Publicado em 12 de dezembro de 2024 por Tribuna da Internet
Paulo Peres
Apesar de estarmos vivendo grave crise econômica, com o desemprego, a miséria e a violência, em todos os sentidos, sendo incentivadas pelas elites políticas e administrativas do país, que não se preocupam com as desigualdades sociais, a figura de Papai Noel faz a festa para quem ainda está empregado ou vive de rendas.
A classe média brasileira, geralmente, gasta 50% do valor que recebe do 13º salário com o pagamento de dívidas, mas vai às compras atendendo ao apelo do Papai Noel, um velhinho bonachão apenas para o comércio.
OUTRAS VERSÕES – A chegada de Papai Noel na noite de Natal é esperada com ansiedade por crianças em todo o mundo, embora o mito do “bom velhinho” carregue outras versões em nada carismáticas ou bondosas, como revela Roland Barthers em seu livro “Mitologias”, que faz uma análise semiológica das mensagens veiculadas pelos meios de comunicação de massa.
Segundo o livro, Papai Noel funciona como imagem reparadora da sociedade. É um momento em que a sociedade se livra de sua culpa, através do presente e da imagem idealizadora do “bom velhinho”, pois a sociedade não aceita que ele possa ter um lado bom e outro mau.
Papai Noel surge, neste aspecto, como um personagem apenas bom e com ele a sociedade se redime. Isso passa para a criança, que é impedida de expressar seu lado agressivo (mau).
ALGO REPRESSOR – Os psicólogos veem assim um comportamento repressor do Papai Noel, na medida em que o presente, na verdade, é uma troca.
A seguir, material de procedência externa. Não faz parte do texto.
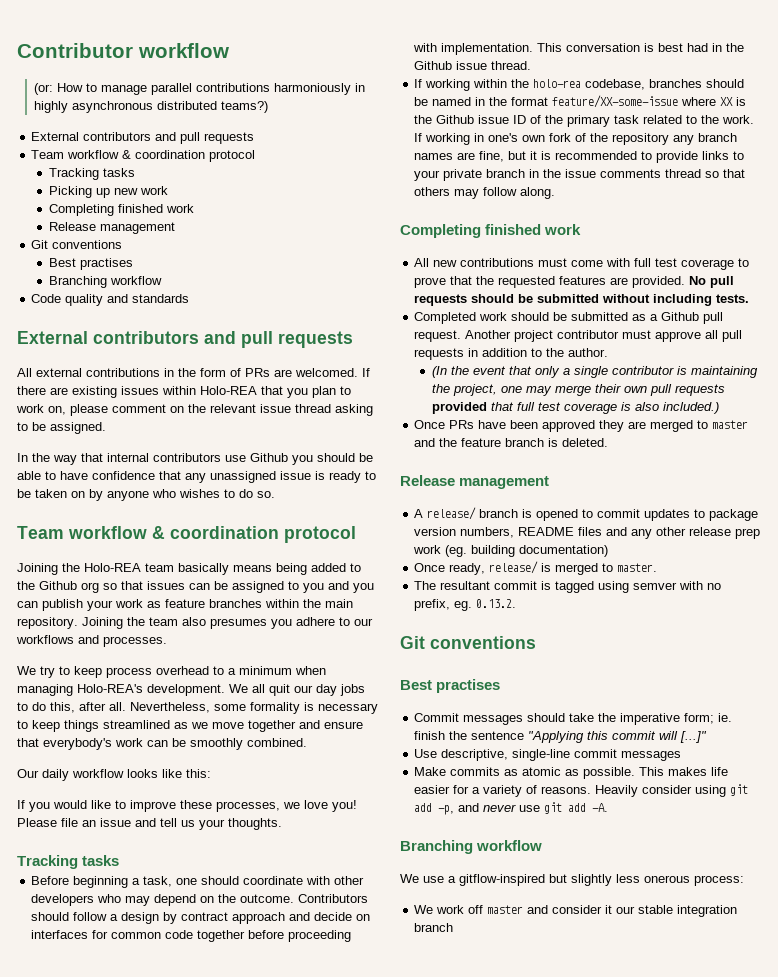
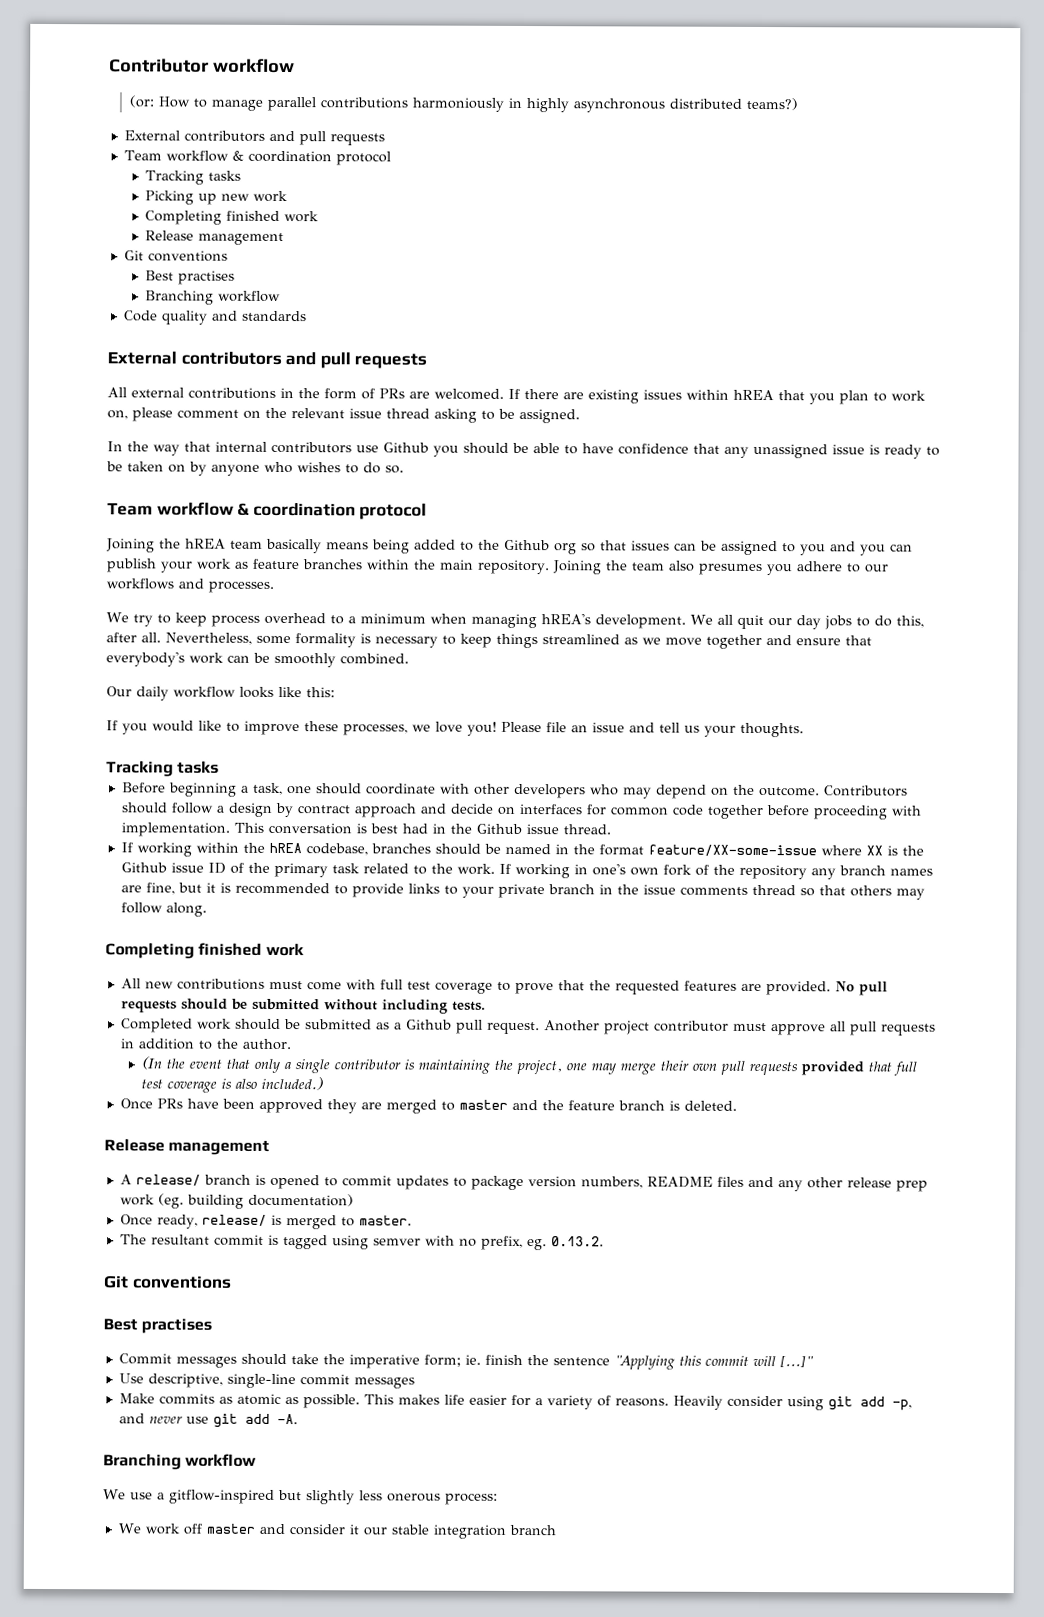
- If there are existing issues within Holo-REA that you plan to work on, please comment on the relevant issue thread asking to be assigned.
+ If there are existing issues within hREA that you plan to work on, please comment on the relevant issue thread asking to be assigned.
- Joining the Holo-REA team basically means being added to the Github org so that issues can be assigned to you and you can publish your work as feature branches within the main repository.
+ Joining the hREA team basically means being added to the Github org so that issues can be assigned to you and you can publish your work as feature branches within the main repository.
- We try to keep process overhead to a minimum when managing Holo-REA's development.
+ We try to keep process overhead to a minimum when managing hREA's development.
- If working within the holo-rea codebase, branches should be named in the format feature/XX-some-issue where XX is the Github issue ID of the primary task related to the work.
+ If working within the hREA codebase, branches should be named in the format feature/XX-some-issue where XX is the Github issue ID of the primary task related to the work.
Só recebe presente quem se comporta bem, uma maneira do pai esconder a repressão que ele exerce sobre o filho.
A ideia de que Papai Noel teve origem como sucessor de São Nicolau ou São Klaus pode ter sido o início do hábito de dar presentes na Alemanha, não é muito aceita pelos psicólogos.
Para os psicólogos, Papai Noel, como se apresenta hoje, é uma construção moldada sobre fragmentos de mitos europeus. “Nessa construção encontramos, entre outros, o componente de humanização que é semelhante aos dos desenhos animados. Quer dizer, a figura do Papai Noel é acentuada pelos traços curvos, é engordada como acontece com os bichos”.
CONSUMO SUPÉRFLUO – Na verdade, Papai Noel só existe como escamoteamento, porque o consumo continua sendo culpado, enquanto ele é o móvel inocentador desse consumo, pois absolve sua culpa.
Por outro lado, é um dos muitos mitos do poder em sua imagem dadivosa. Por isso, “ele é Papai Noel, um substituto do pai, porque é o pai quem realmente faz. Pai, em escala social, é a instituição. Logo, Papai Noel é uma imagem institucional”, do ponto de vista psicológico.
AUTOGRATIFICAÇÃO – Na análise psicanalítica, Papai Noel opera como elemento de frustração do superego e de resistência ao consumo. Ele frustra o superego do consumidor naquilo que este tem de crítica à gratificação. Quer dizer, o anseio de gratificação pelo presente de Papai Noel e, este presente é uma autogratificação, sobretudo, quando se dá alguma coisa a um filho.
No Brasil, o incremento da propaganda do mito Papai Noel, a partir de 1930, associa-se à industrialização e ao acréscimo de dependência externa. Vale ressaltar que, na década de 30, em todo o mundo, Papai Noel assumiu a feição que tem hoje, esse caráter bonachão, no quadro de uma crise econômica duradoura, quando foi necessária a intervenção do Estado em todos os setores da economia (a política do New Deal reproduzida nos países europeus de diferentes formas).